Difference listings

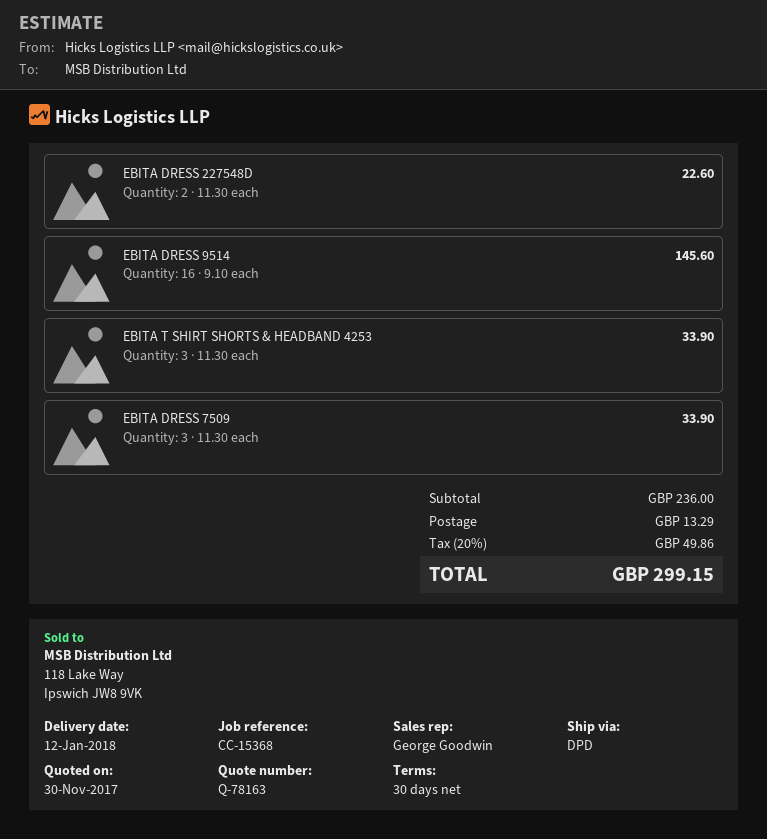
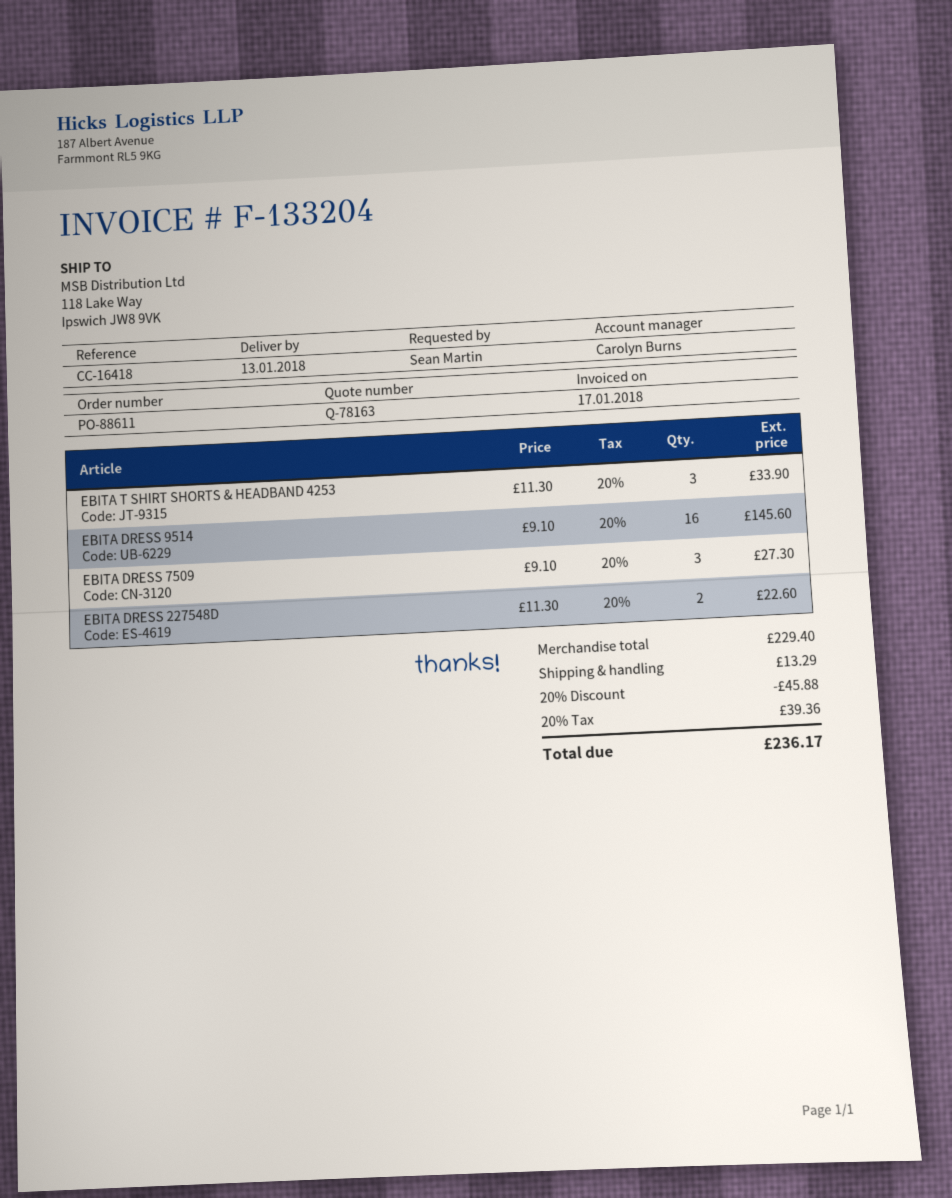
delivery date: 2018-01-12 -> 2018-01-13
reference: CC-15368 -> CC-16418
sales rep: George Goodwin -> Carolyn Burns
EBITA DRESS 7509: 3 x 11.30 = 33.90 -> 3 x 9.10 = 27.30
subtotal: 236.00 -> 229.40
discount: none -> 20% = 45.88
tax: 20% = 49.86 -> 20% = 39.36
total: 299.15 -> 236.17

_REQUIRED ACTION_. Reproduce every entry above exactly, and omit the pictures.

_REPLY TO THE EXERCISE_.
delivery date: 2018-01-12 -> 2018-01-13
reference: CC-15368 -> CC-16418
sales rep: George Goodwin -> Carolyn Burns
EBITA DRESS 7509: 3 x 11.30 = 33.90 -> 3 x 9.10 = 27.30
subtotal: 236.00 -> 229.40
discount: none -> 20% = 45.88
tax: 20% = 49.86 -> 20% = 39.36
total: 299.15 -> 236.17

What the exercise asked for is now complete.